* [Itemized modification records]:
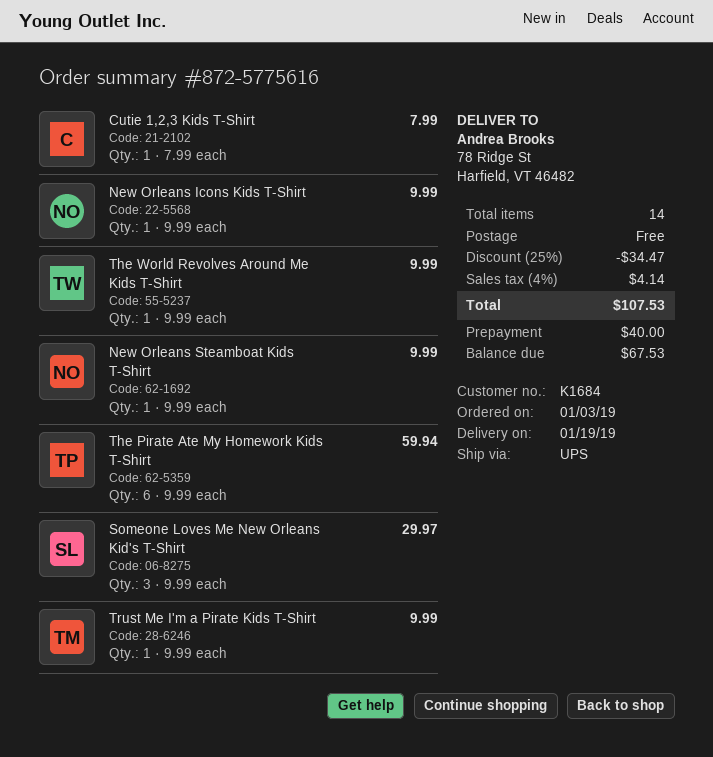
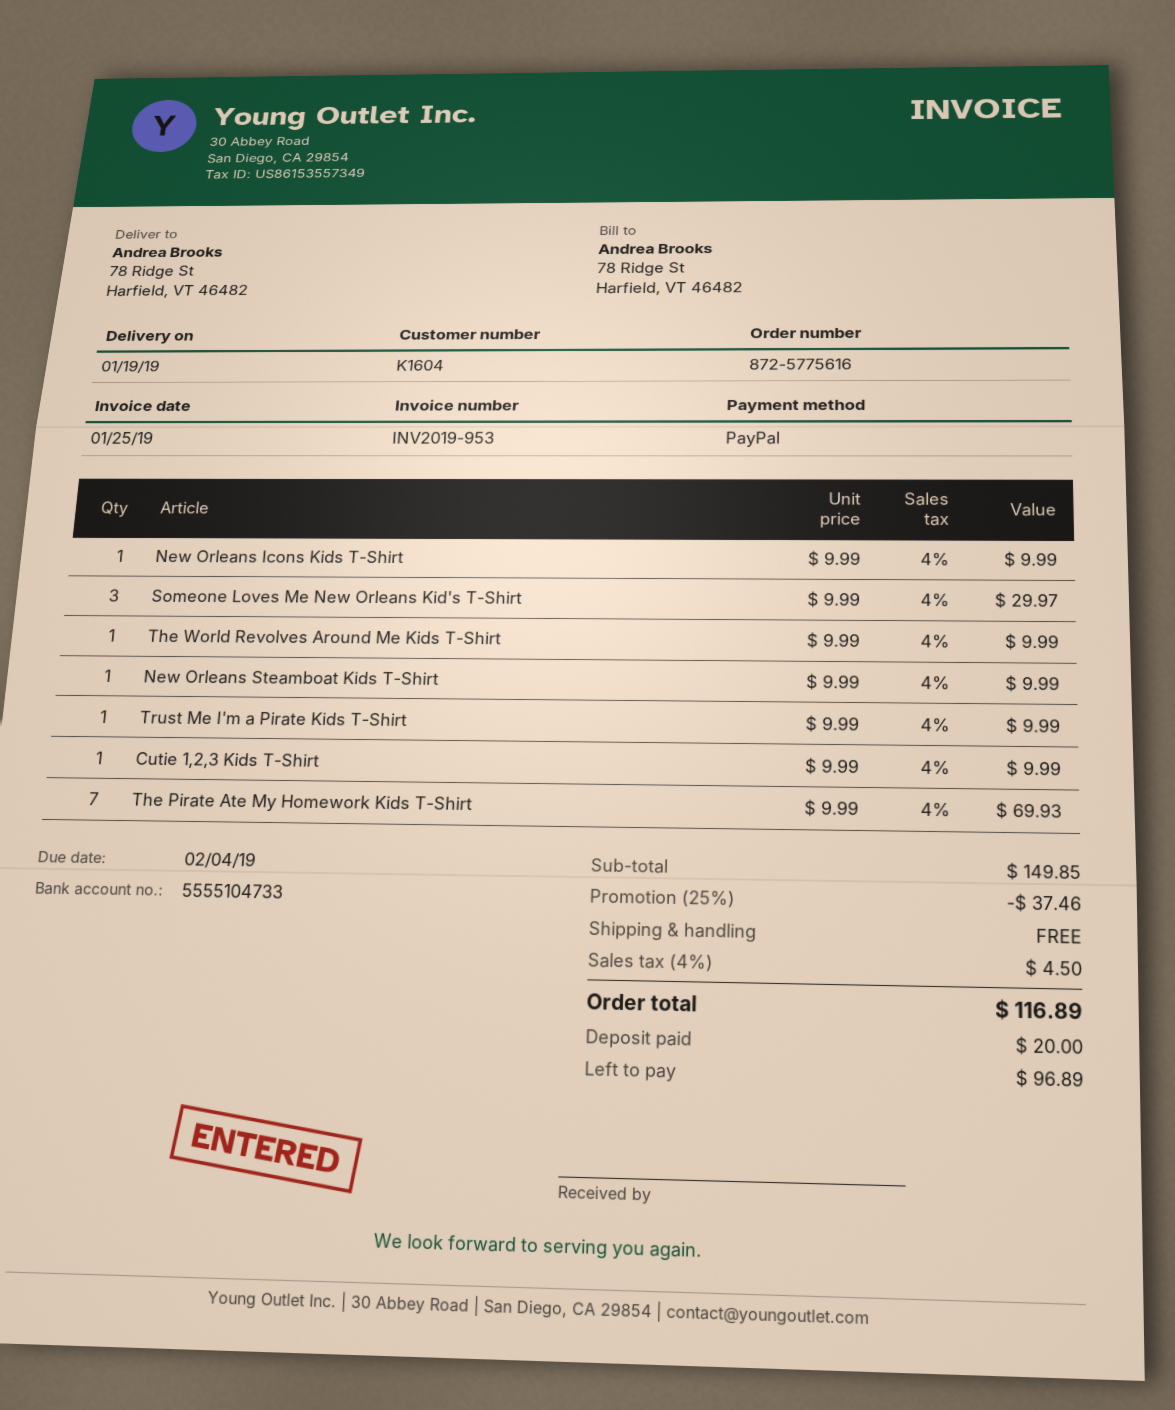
customer number: K1684 -> K1604
Cutie 1,2,3 Kids T-Shirt: 1 x 7.99 = 7.99 -> 1 x 9.99 = 9.99
The Pirate Ate My Homework Kids T-Shirt: 6 x 9.99 = 59.94 -> 7 x 9.99 = 69.93
discount: 25% = 34.47 -> 25% = 37.46
tax: 4% = 4.14 -> 4% = 4.50
total: 107.53 -> 116.89
deposit: 40.00 -> 20.00
balance: 67.53 -> 96.89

* [To do]: Work out how many lines of the records contain "Kids", and reply with the number alone.

* [Worked solution]: 2